Si en aquella época se arengaba el Apocalipsis de manera estridente, hoy día se ha generalizado una crisis de la imaginación, como el caso del Armagedón esperado vanamente en 2012.
Sin embargo, se siguió martillando en el milenarismo apocalíptico, el mismo de origen legendario pero ahora con un “fundamento científico”, que en suma resultaba un imaginario forzado en teoría, una nueva religión que a sus dogmas llamaba “leyes científicas”, y a sus barbaridades para dirigir la economía, “regularidades”.
La esperanza de reducir la miseria y la violencia, y establecer la libertad –todo a la vez–, que por cierto inspiró a un ejército de filósofos en los siglos XIX y XX, no es prerrogativa de teóricos modernos o contemporáneos.
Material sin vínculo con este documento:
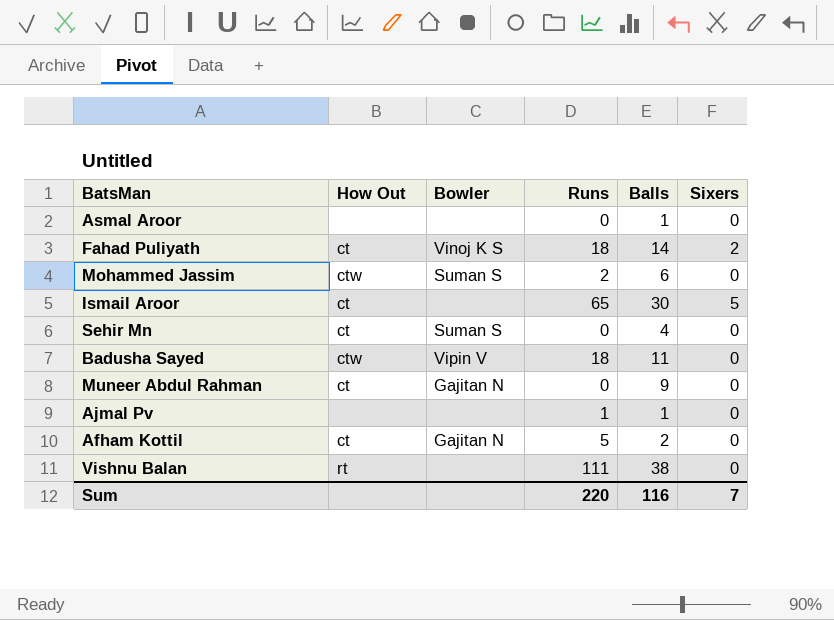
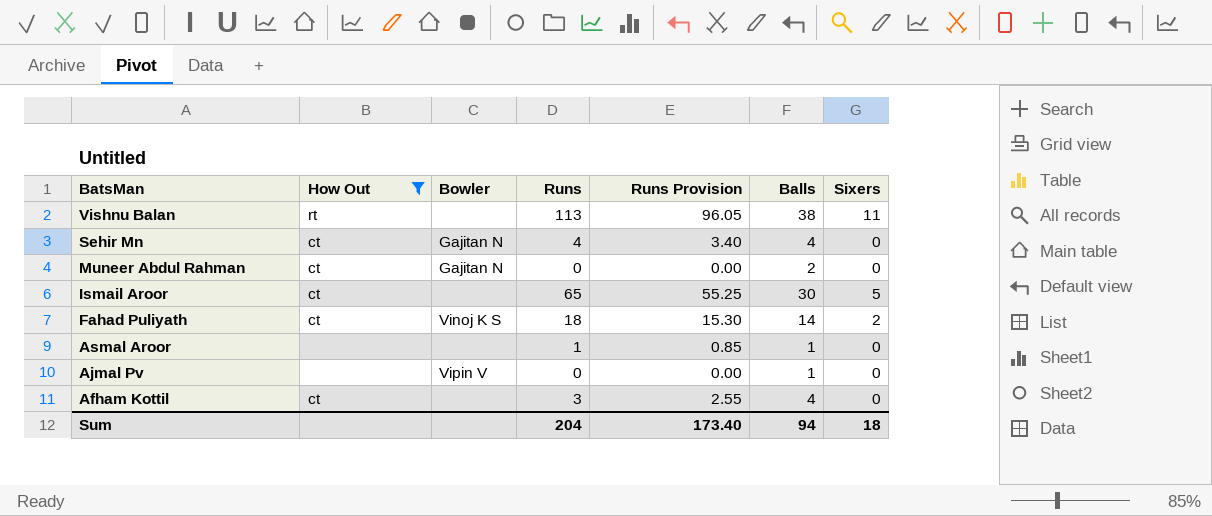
filter: none -> How Out != ctw
row order: none -> BatsMan descending
column Runs Provision | formula: none -> [Runs] * 0.85
Vishnu Balan | Runs: 111 -> 113
Vishnu Balan | Sixers: 0 -> 11
Sehir Mn | Bowler: Suman S -> Gajitan N
Sehir Mn | Runs: 0 -> 4
Muneer Abdul Rahman | Balls: 9 -> 2
Asmal Aroor | Runs: 0 -> 1
Ajmal Pv | Bowler: none -> Vipin V
Ajmal Pv | Runs: 1 -> 0
Afham Kottil | Bowler: Gajitan N -> none
Afham Kottil | Runs: 5 -> 3
Afham Kottil | Balls: 2 -> 4
Sum | Runs: 220 -> 204
Sum | Balls: 116 -> 94
Sum | Sixers: 7 -> 18

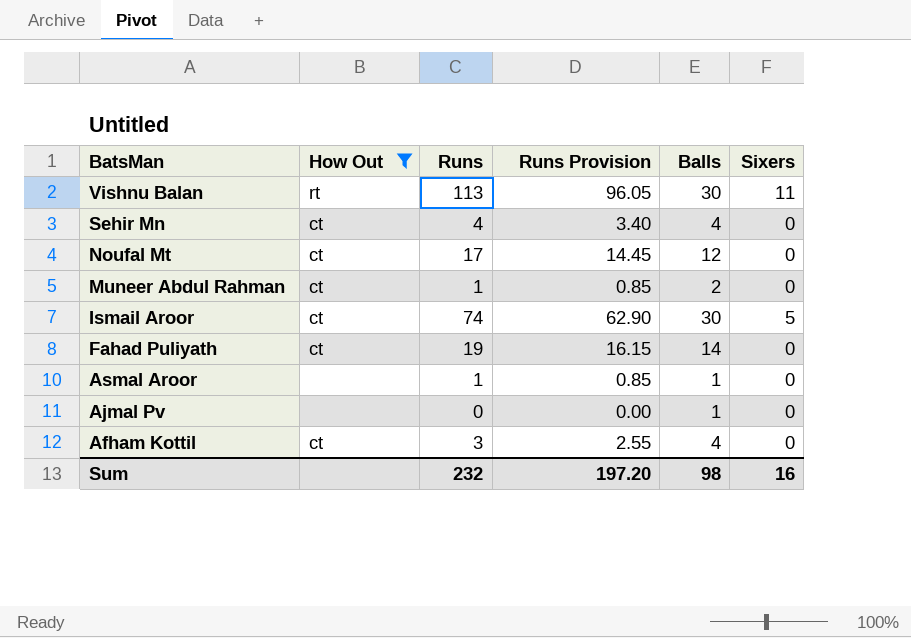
column Bowler | position: 3 -> none
Vishnu Balan | Balls: 38 -> 30
row Noufal Mt: none -> ct | 17 | 14.45 | 12 | 0
Muneer Abdul Rahman | Runs: 0 -> 1
Muneer Abdul Rahman | Runs Provision: 0.00 -> 0.85
Ismail Aroor | Runs: 65 -> 74
Ismail Aroor | Runs Provision: 55.25 -> 62.90
Fahad Puliyath | Runs: 18 -> 19
Fahad Puliyath | Runs Provision: 15.30 -> 16.15
Fahad Puliyath | Sixers: 2 -> 0
Sum | Runs: 204 -> 232
Sum | Runs Provision: 173.40 -> 197.20
Sum | Balls: 94 -> 98
Sum | Sixers: 18 -> 16

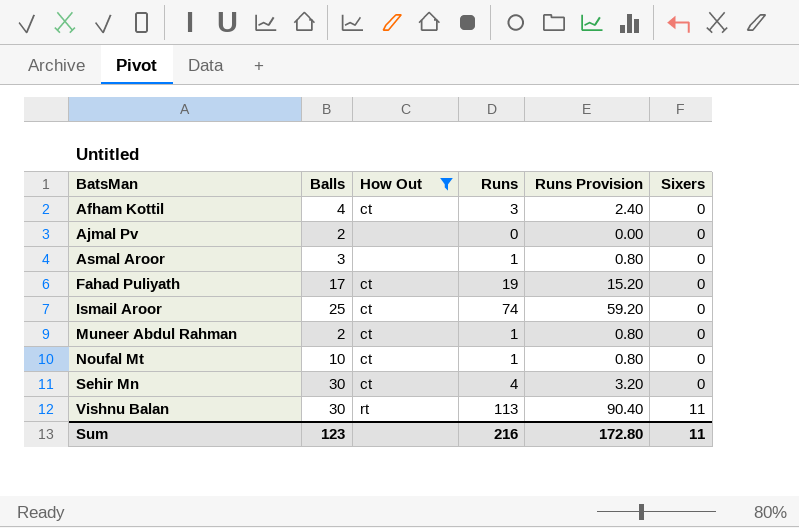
row order: BatsMan descending -> BatsMan ascending
column Balls | position: 5 -> 2
column Runs Provision | formula: [Runs] * 0.85 -> [Runs] * 0.8
Ajmal Pv | Balls: 1 -> 2
Asmal Aroor | Balls: 1 -> 3
Fahad Puliyath | Balls: 14 -> 17
Ismail Aroor | Balls: 30 -> 25
Ismail Aroor | Sixers: 5 -> 0
Noufal Mt | Balls: 12 -> 10
Noufal Mt | Runs: 17 -> 1
Sehir Mn | Balls: 4 -> 30
Sum | Balls: 98 -> 123
Sum | Runs: 232 -> 216
Sum | Runs Provision: 197.20 -> 172.80
Sum | Sixers: 16 -> 11

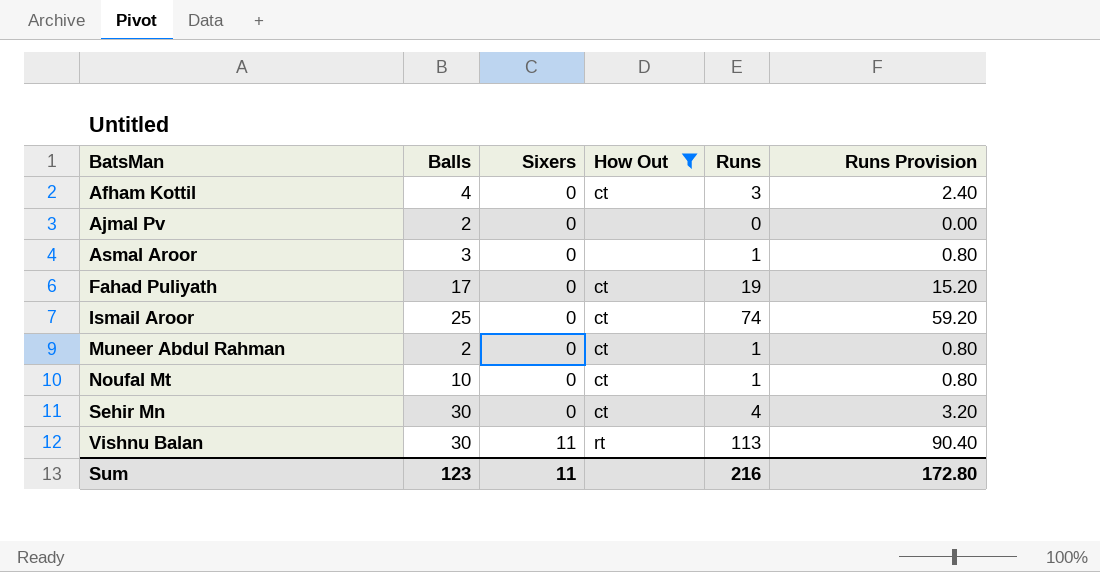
column Sixers | position: 6 -> 3

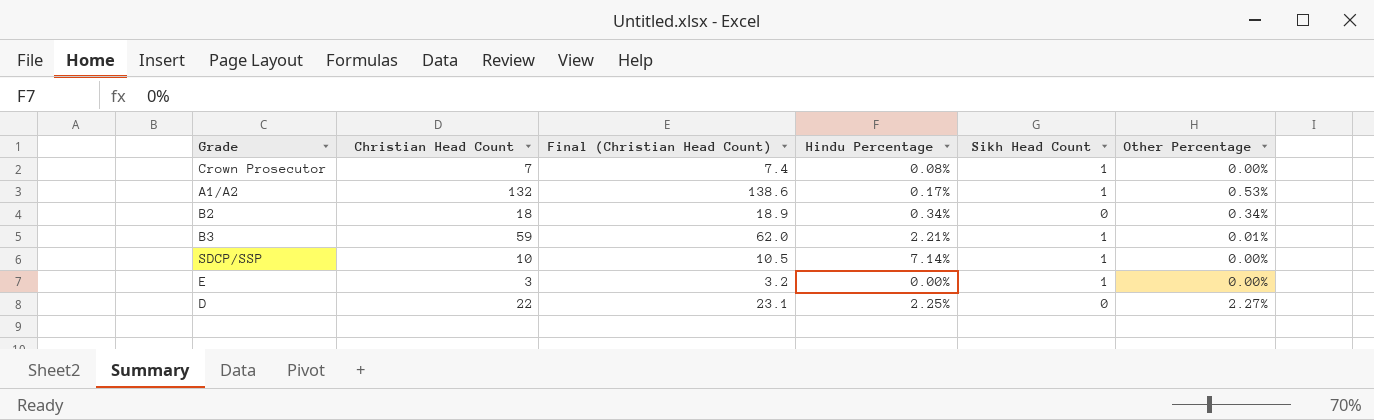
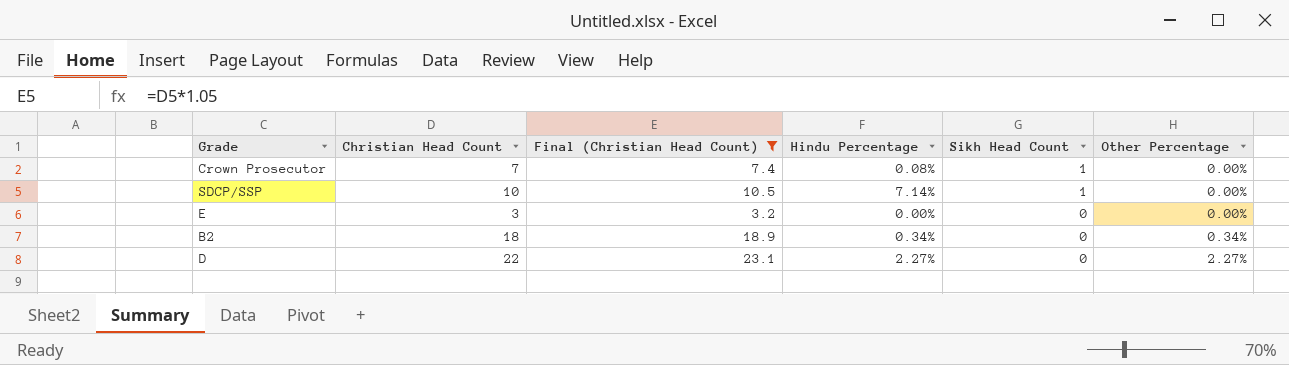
filter: none -> Final (Christian Head Count) <= 23.1
row order: none -> Sikh Head Count descending
E | Sikh Head Count: 1 -> 0
D | Hindu Percentage: 2.25% -> 2.27%

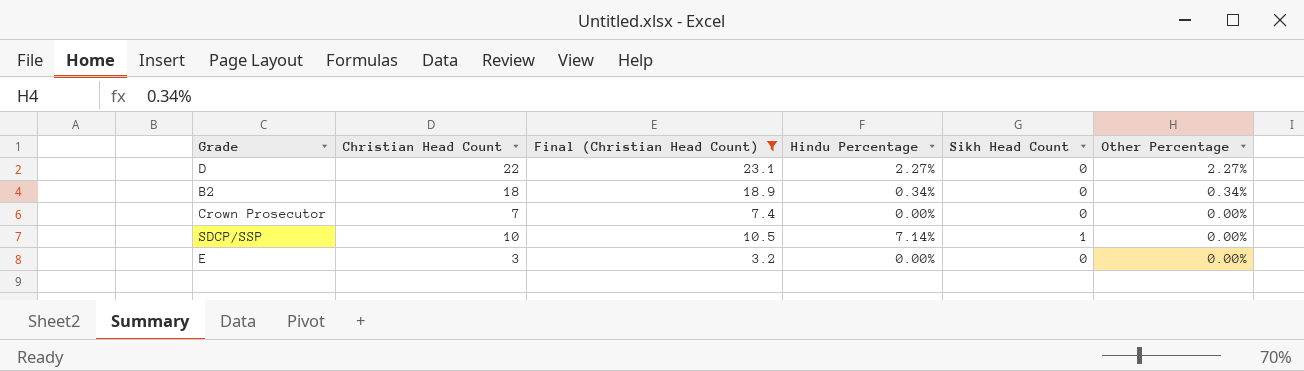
row order: Sikh Head Count descending -> Other Percentage descending
Crown Prosecutor | Hindu Percentage: 0.08% -> 0.00%
Crown Prosecutor | Sikh Head Count: 1 -> 0

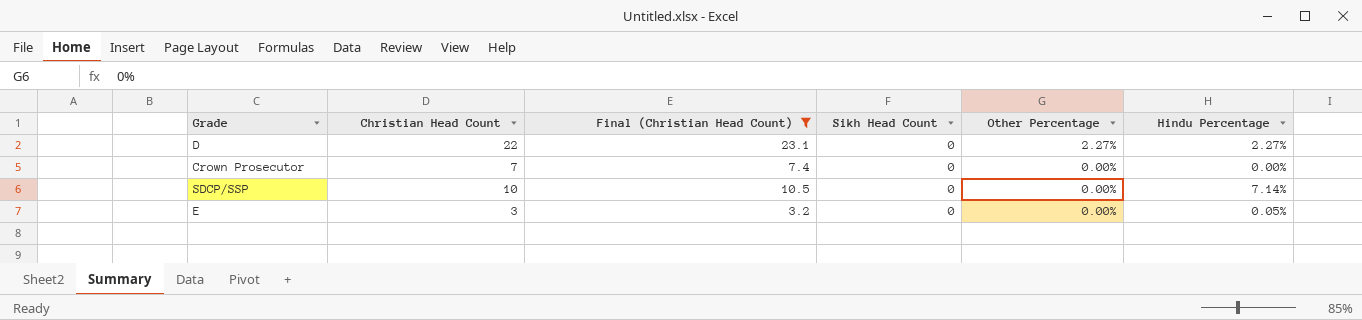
column Hindu Percentage | position: 4 -> 6
row B2: 18 | 18.9 | 0.34% | 0 | 0.34% -> none
SDCP/SSP | Sikh Head Count: 1 -> 0
E | Hindu Percentage: 0.00% -> 0.05%

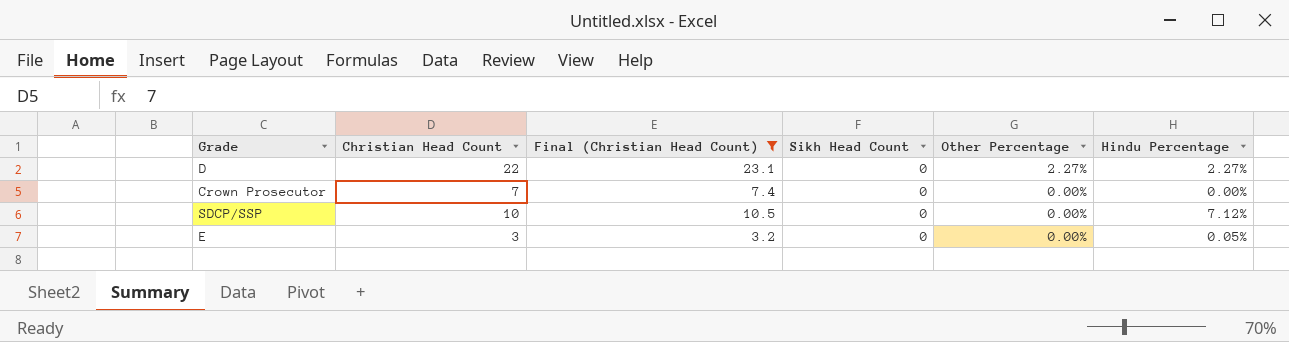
SDCP/SSP | Hindu Percentage: 7.14% -> 7.12%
El síndrome del “pobre” despertó en todas las religiones del planeta, pasando por San Francisco de Asís hasta los textos martianos.
El dilema conceptual que atrapa a toda sociedad que proclama un “proyecto social democrático” contrario al “capitalismo salvaje” por estar a favor de los pobres y de las clases productoras, reside en la distinción de ser superior a la “democracia burguesa”, con lo cual se niega a sí mismo conceptualmente.
Estos intentos emancipadores cultivados por grupúsculos que la prensa occidental identifica como “militantes”, provienen del marxismo –la mayor aventura intelectual del siglo XX– y terminan fracasando estrepitosamente.
Si la “democracia burguesa” es fruto del capitalismo, y una sociedad “igualitaria”, llámese comunista, socialista del siglo XX, etcétera, se establece por medio de una “dictadura de las “vanguardias”, ¿por qué necesita esa entelequia totalitaria presentarse como una sociedad democrática en el sentido “burgués” del término?
Yendo más allá, todas concluyen como lo dibuja el “1984” de Orwell, a lo Corea del Norte o a lo Cuba castrista.